5. Back away from the sweets: folks for miles around will think you need dessert, and they would be right! But do not–I REPEAT, DO NOT–gorge yourself on the brownies and bundt cake and monkey bread and chocolate-covered strawberries all in one week. It’s a bad gig. Heck yeah, you want it, you crave it, and after a few solid nights of sleep deprivation, you deserve it…but your body will go absolutely loco, and you’ll hate your life and everyone in it. Do yourself a favor and eat like, so healthy: I’m talking salads with a side of bran, maybe a delicious carrot and flaxseed smoothie. Trust me, it helps. Your mind will be clearer and your colon will thank you.

6. Ya lil’ nasty: you will be so sweaty and gross and your hair will be falling out and you’ll be so sweaty and gross and everything will feel gross and it’s just all gross. You’ll be constipated and exhausted. You might be able to hold it together for company once a day, but at some point, you will feel like a gassy, oily Jabba and it’s not a good feeling. Take advantage of any extra hands you may have and get a shower once a day, for your sanitary sanity. See also: sweating in a cold shower.

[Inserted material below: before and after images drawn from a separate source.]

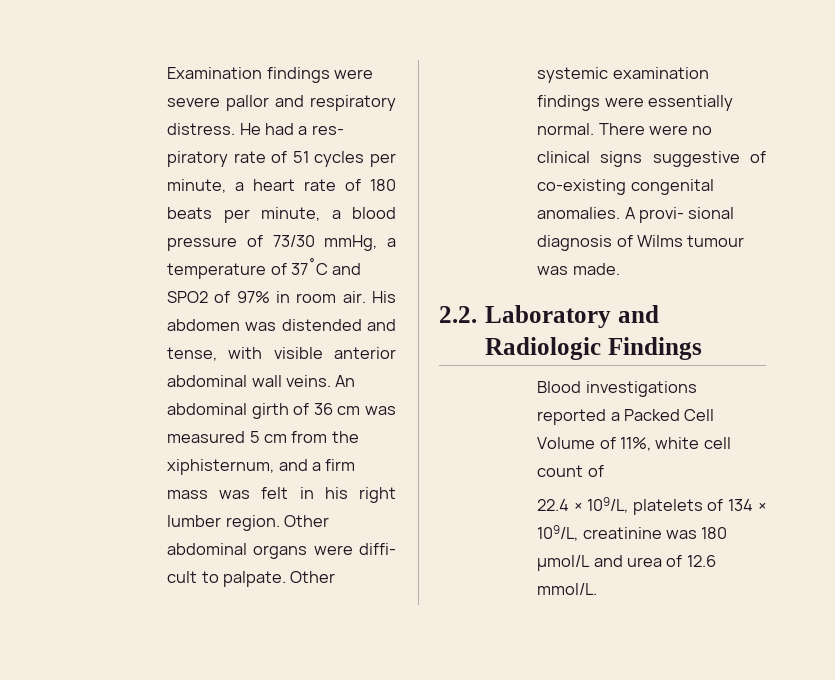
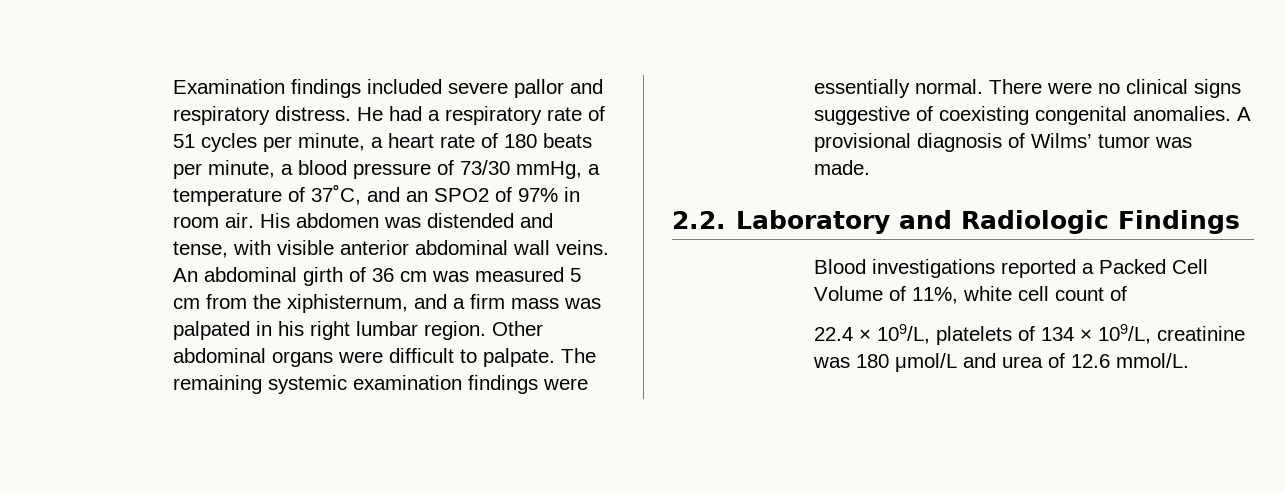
- Examination findings were severe pallor and respiratory distress.
+ Examination findings included severe pallor and respiratory distress.
- He had a res- piratory rate of 51 cycles per minute, a heart rate of 180 beats per minute, a blood pressure of 73/30 mmHg, a temperature of 37˚C and SPO2 of 97% in room air.
+ He had a respiratory rate of 51 cycles per minute, a heart rate of 180 beats per minute, a blood pressure of 73/30 mmHg, a temperature of 37˚C, and an SPO2 of 97% in room air.
- An abdominal girth of 36 cm was measured 5 cm from the xiphisternum, and a firm mass was felt in his right lumber region.
+ An abdominal girth of 36 cm was measured 5 cm from the xiphisternum, and a firm mass was palpated in his right lumbar region.
- Other abdominal organs were diffi- cult to palpate. Other systemic examination findings were essentially normal.
+ Other abdominal organs were difficult to palpate. The remaining systemic examination findings were essentially normal.
- There were no clinical signs suggestive of co-existing congenital anomalies.
+ There were no clinical signs suggestive of coexisting congenital anomalies.
- A provi- sional diagnosis of Wilms tumour was made.
+ A provisional diagnosis of Wilms’ tumor was made.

7. Hormonal momo-fofos: Oh. Yeah. Crying. Sadness. Happiness. Crying. Tiredness. Burpiness. Crying. Elatedness. Joyfulness. Joylessness. Anger. Exhaustion. Weeping and crying. Gang’s all here! Expect and embrace a roller-coaster ride of emotions in the first couple weeks. Don’t feel bad. Even if you don’t know what you’re crying about, just cry. Laugh through the tears. (And y’all I’m talking about the baby blues, not post-partum depression cause that means is serious and it is lasting and you need to speak to your doctor and you should do that ASAP without feeling the slightest bit of shame.)

8. Sleep when the baby sleeps: and shower when the baby showers, clean when the baby cleans. This advice is not exactly practical when you have one or six other children at home, but if and when you can sneak in a a few minutes’ worth of naptime, then nap. Sleeping is solid gold–it’s better than cleaning, showering, or anything on Netflix. I know I know I know. I’m just saying if you can manage to sleep, do it. If.

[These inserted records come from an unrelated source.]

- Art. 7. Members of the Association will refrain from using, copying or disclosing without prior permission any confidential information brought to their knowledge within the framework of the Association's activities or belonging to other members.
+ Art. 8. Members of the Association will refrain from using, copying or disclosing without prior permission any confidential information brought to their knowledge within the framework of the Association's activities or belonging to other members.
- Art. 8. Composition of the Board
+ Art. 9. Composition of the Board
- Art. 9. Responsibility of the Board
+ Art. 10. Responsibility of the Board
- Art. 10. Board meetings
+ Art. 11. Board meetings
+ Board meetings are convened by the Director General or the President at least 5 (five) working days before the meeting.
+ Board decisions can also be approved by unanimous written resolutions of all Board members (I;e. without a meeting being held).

9. Wet-T-shirt contest: You’re, um, leaking…breastmilk. From your boobs. Which are hard as rocks and ginormous. This is awkward and also wet and not fun and life is hard and those crummy little breast pads suck booty, cause no matter how often you change them, you’re guaranteed to end up with delightful giant milk circles on your chest, wherever you go but most assuredly in public places. This is THE icing on the cake. As if the gallons of sweat and adult diapers weren’t doing you in by themselves, you’re literally shooting liquid outcher boobs every five seconds. I love that my baby is getting breastmilk, except I hate breastfeeding with the white-hot intensity of a thousand burning suns–it’s too much of a sensory overload for this easily-distracted, anxiety-prone mom; but it matters not, cause boobs will do what boobs do in those first few weeks regardless of how you’re feeding your baby, which is spray people in the DADGUM EYE with milk when not kept under wraps. I’m not coordinated enough for nursing bras so my happy butt stays home with two washcloths shoved down the front an XL sports bra. This is comfortable me; figure out a boob plan that works for you.

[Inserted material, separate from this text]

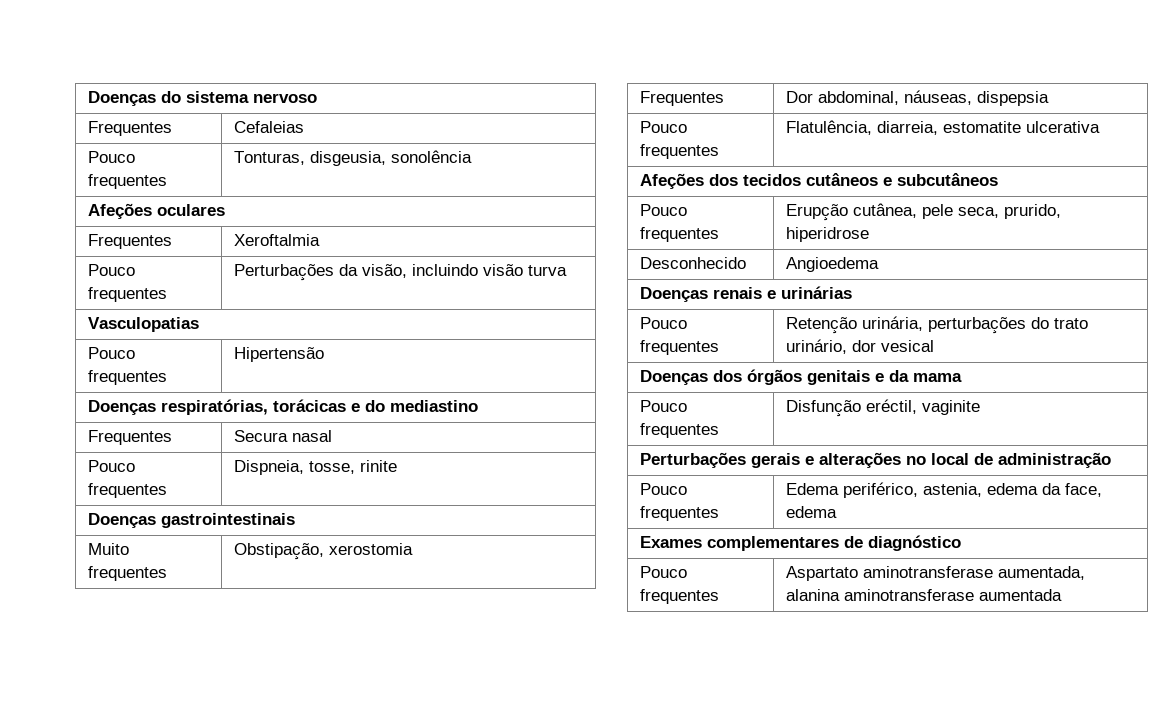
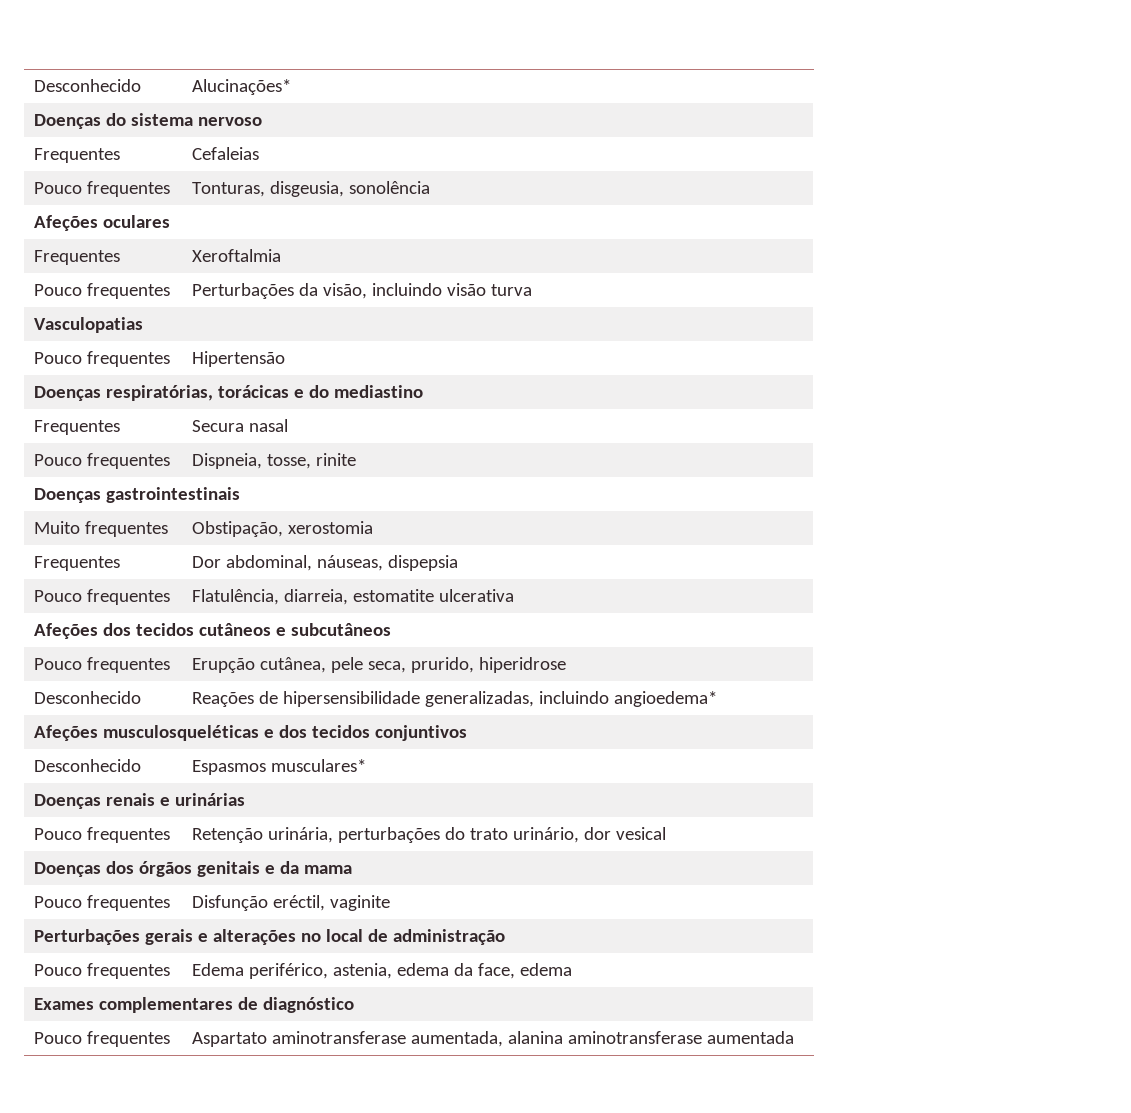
+ Desconhecido | Alucinações*
- Desconhecido | Angioedema
+ Desconhecido | Reações de hipersensibilidade generalizadas, incluindo angioedema*
+ Afeções musculosqueléticas e dos tecidos conjuntivos
+ Desconhecido | Espasmos musculares*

10. Accept the help: Do your church girls send meal trains? This was foreign to me during the aftermath of my first three children; by the time Arbor and Lucy rolled around, I had an army of church ladies behind me, ready with the most delicious meals I’ve ever put in my mouth. I didn’t have to cook for three weeks. I had to freeze food for crying out loud. This is most helpful when you got your hands full of crying baby, and the older kids are roaming aimlessly around the house wondering if they’ll have to resort to cannibalism before mommy realizes that all that’s left in the pantry are Kix crumbs and canned mushroom soup. Accept meals and accept any other help that may rear it’s beautiful majestic head: mother-in-law wants to clean your bathroom? GEEZ Let her. Random friend starts folding baby laundry on your couch while she’s visiting? Have at it. BFF offering to take your three-year-old to the library for two hours? Yes please by all means and thank you and I love you forever til I die. *ALSO* allow the hubster to take care of the baby. I know we’re all modern women and we say we want our husbands to help out, but two seconds into any diaper change and we’re throwin’ ‘bows trying to show him how to “do it right”. I’m public enemy number one. But guys–the dudes got this. They can change, dress, wrap, feed, rock, walk, cuddle, calm, soothe, and shush the babies, if you let them. So let them. Let the men do the things. Ask the man to do the things. The man will do the things, and he will do it like the straight dad boss he was made to be–while you take a nap.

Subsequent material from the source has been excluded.